Peace. The one thing that had been so elusive in my marriage and so brief in its visits. I couldn't be wrapped in peace as long as I was stubbornly holding onto things I thought were better. But the moment I gave that thing up, I felt His peace in ways I can't even express.
I wish this for my daughters. I long for them to know this peace that passes all understanding. I want them, too, to feel God's smile upon them and understand how precious they are to Him. I want them to know they BELONG to Him, that they MATTER to Him, that He NEVER will grow weary of them. And yet I know that often this type of intimate understanding only comes after tossing into the fire our most precious things. And that part makes me hurt to think of my daughters having to do someday. So I ask the Lord every day to spare them of this kind of pain. To find a way into the deepest part of their hearts WITHOUT the suffering that tends to prepare us for hearing His voice more clearly.
I don't know what He will choose to use in their lives. But I do know this: He longs for us to know
Him in more than just a casual relationship. And He will ask us to give up anything, ANYTHING that we hang onto for the security and belonging that only HE can provide. And He is GOOD.

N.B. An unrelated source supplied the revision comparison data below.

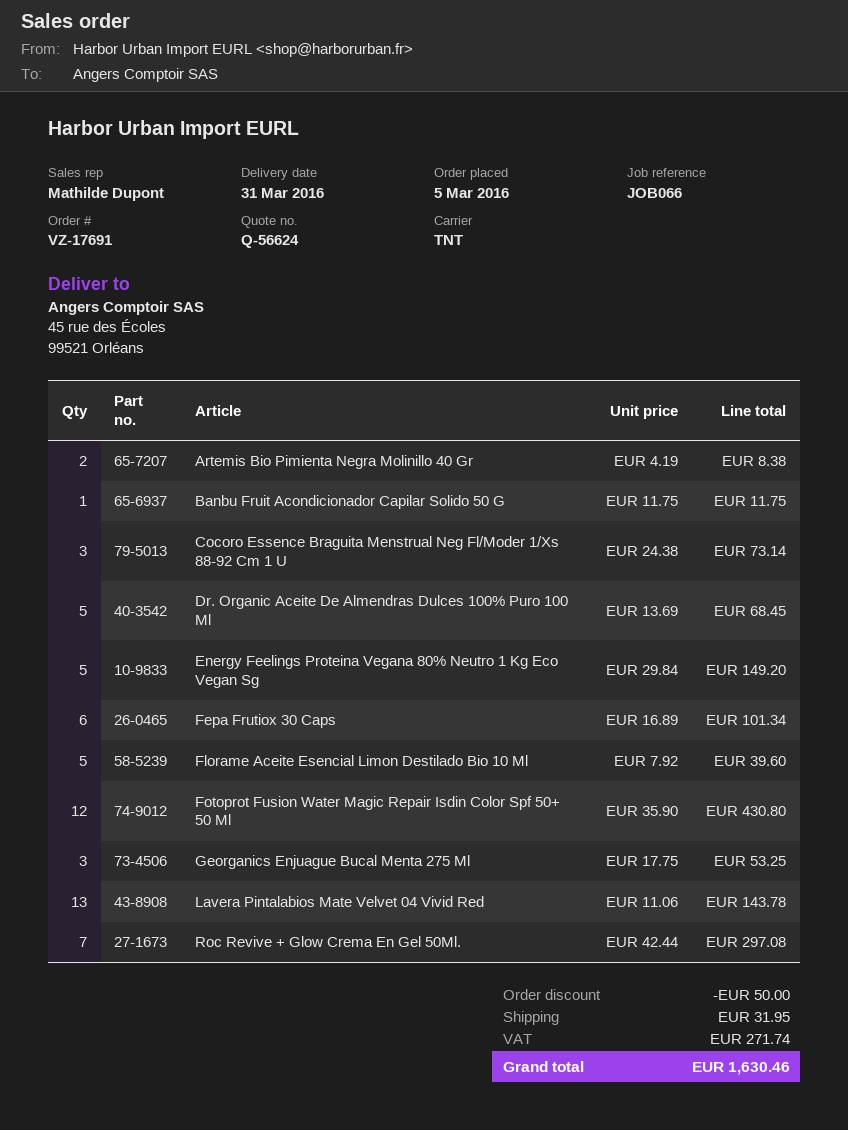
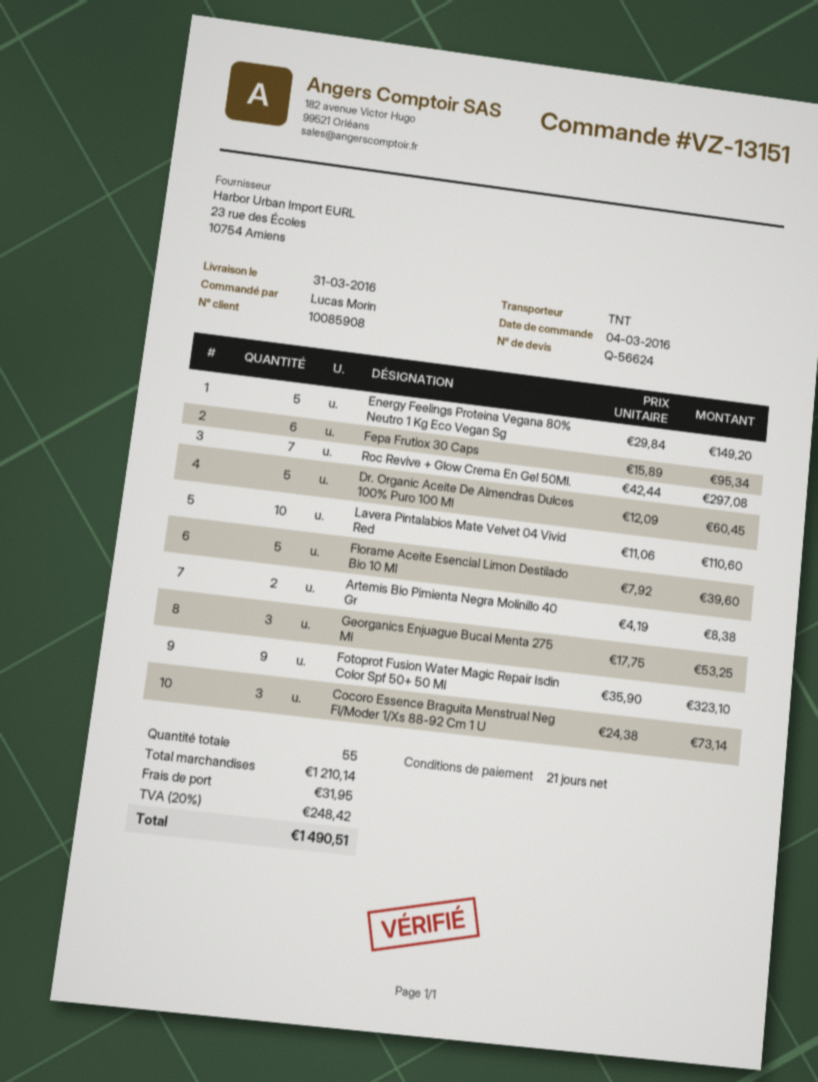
order number: VZ-17691 -> VZ-13151
order date: 2016-03-05 -> 2016-03-04
Banbu Fruit Acondicionador Capilar Solido 50 G: 1 x 11.75 = 11.75 -> none
Dr. Organic Aceite De Almendras Dulces 100% Puro 100 Ml: 5 x 13.69 = 68.45 -> 5 x 12.09 = 60.45
Fepa Frutiox 30 Caps: 6 x 16.89 = 101.34 -> 6 x 15.89 = 95.34
Fotoprot Fusion Water Magic Repair Isdin Color Spf 50+ 50 Ml: 12 x 35.90 = 430.80 -> 9 x 35.90 = 323.10
Lavera Pintalabios Mate Velvet 04 Vivid Red: 13 x 11.06 = 143.78 -> 10 x 11.06 = 110.60
discount: 50.00 -> none
tax: 271.74 -> 248.42
total: 1630.46 -> 1490.51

And that conclusion, that assurance that we belong to a LOVING Father, makes it okay. Not fun, not painless, not anything short of agonizing. But okay because I know the end of the story. I know Who will be there after the last ember of my sacrifice fades away.
I don't believe God caused my divorce. I believe it made Him incredibly sad to see. I believe He mourned deeply that day just as I did. But I also believe my pain has not been wasted. He has used and will continue to use this awful, painful reality called divorce to make me better. I don't know how He does it, but He redeems broken stories like mine.
So what should be written on your little piece of wood for the fire? Is today the day you finally set fire to it and get back the room in your heart it's been stealing? Don't wait. There is joy unspeakable waiting on the other side of that flame.